Mental model
An IP address is just 32 bits split into two halves: the network portion (everyone on this network has these bits in common) and the host portion (unique per device on this network).
The subnet mask tells you where the split lives. A /24 mask means “the first 24 bits are network, the last 8 bits are host” — so you’ve got 8 bits = 256 addresses = 254 usable hosts.
Subnetting means moving that boundary to the right — taking host bits and using them as network bits. Steal 2 bits and you split your /24 into four /26 subnets.
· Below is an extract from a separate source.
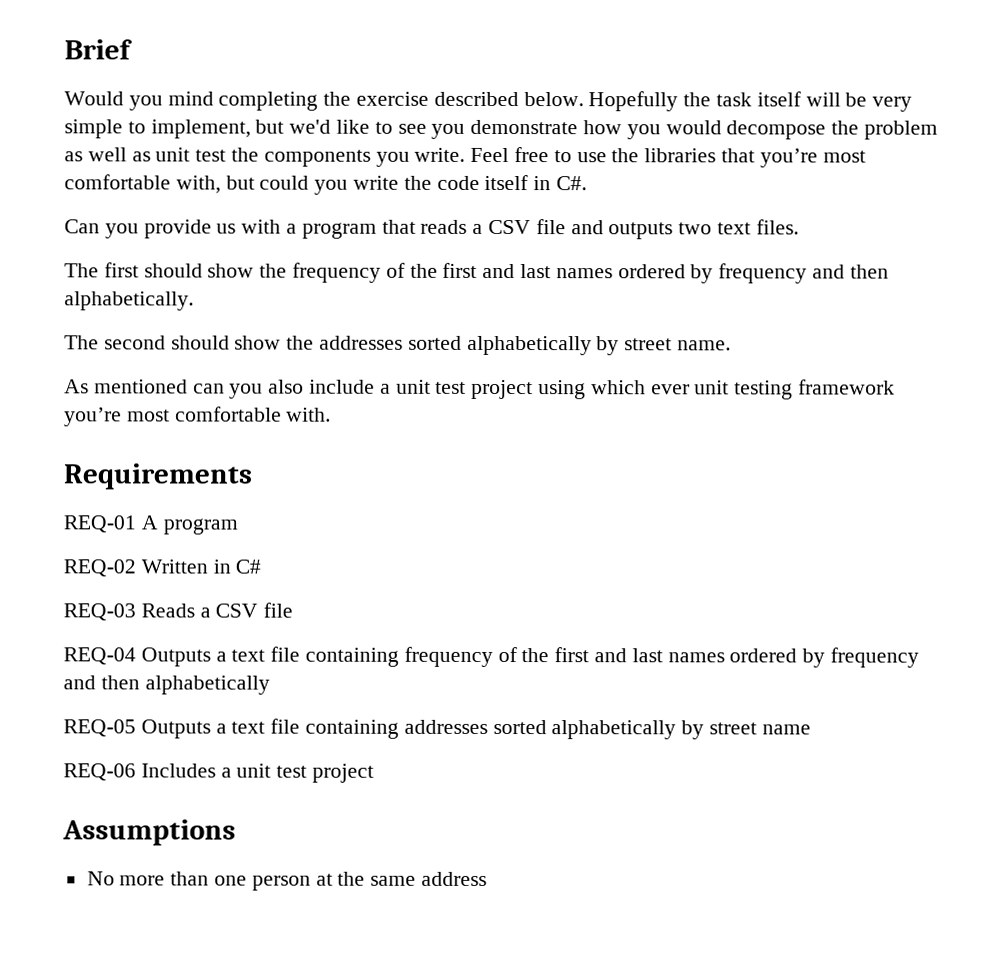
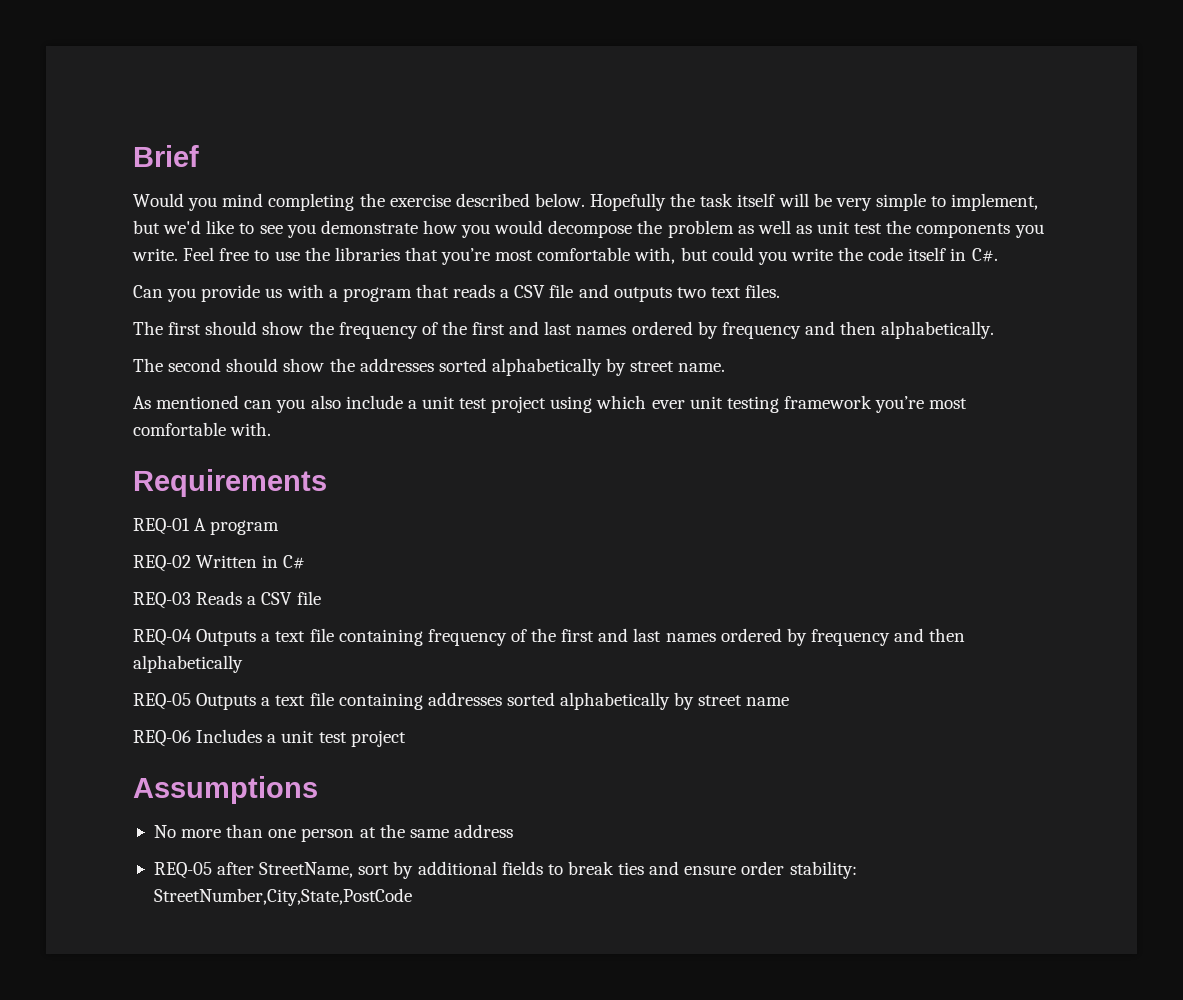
+ REQ-05 after StreetName, sort by additional fields to break ties and ensure order stability: StreetNumber,City,State,PostCode

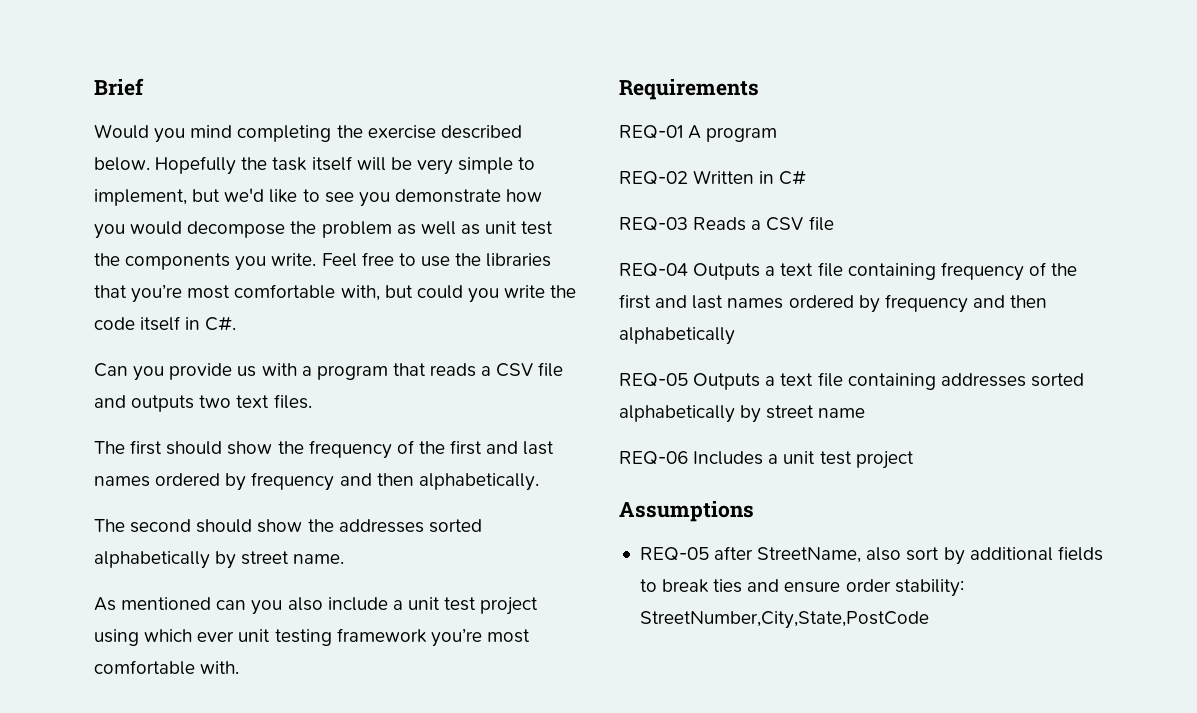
- No more than one person at the same address
- REQ-05 after StreetName, sort by additional fields to break ties and ensure order stability: StreetNumber,City,State,PostCode
+ REQ-05 after StreetName, also sort by additional fields to break ties and ensure order stability: StreetNumber,City,State,PostCode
Each /26 has 6 host bits = 64 addresses = 62 usable hosts.
This is the only concept in subnetting. Everything else — the math, the magic-number trick, VLSM, wildcard masks — is just consequences of that one rule.
Anatomy of a 32-bit address
Let’s look at 192.168.10.85 with mask /26 in full detail.
IP: 192 .168 .10 .85
11000000 .10101000 .00001010 .01010101
Mask: 255 .255 .255 .192
11111111 .11111111 .11111111 .11000000 ← /26 = 26 ones
The mask’s 1 bits define the network. The 0 bits define the host. Apply the mask (binary AND between IP and mask):
11000000 .10101000 .00001010 .01000000 = 192.168.10.64
So 192.168.10.85/26 is on the network 192.168.10.64/26. The first 26 bits (11000000 10101000 00001010 01) are the network identifier — every device on this subnet shares these bits. The remaining 6 bits (010101) are the host portion that makes this device unique on its segment.
You will almost never do this binary calculation in real life. But understanding why it works is the unlock.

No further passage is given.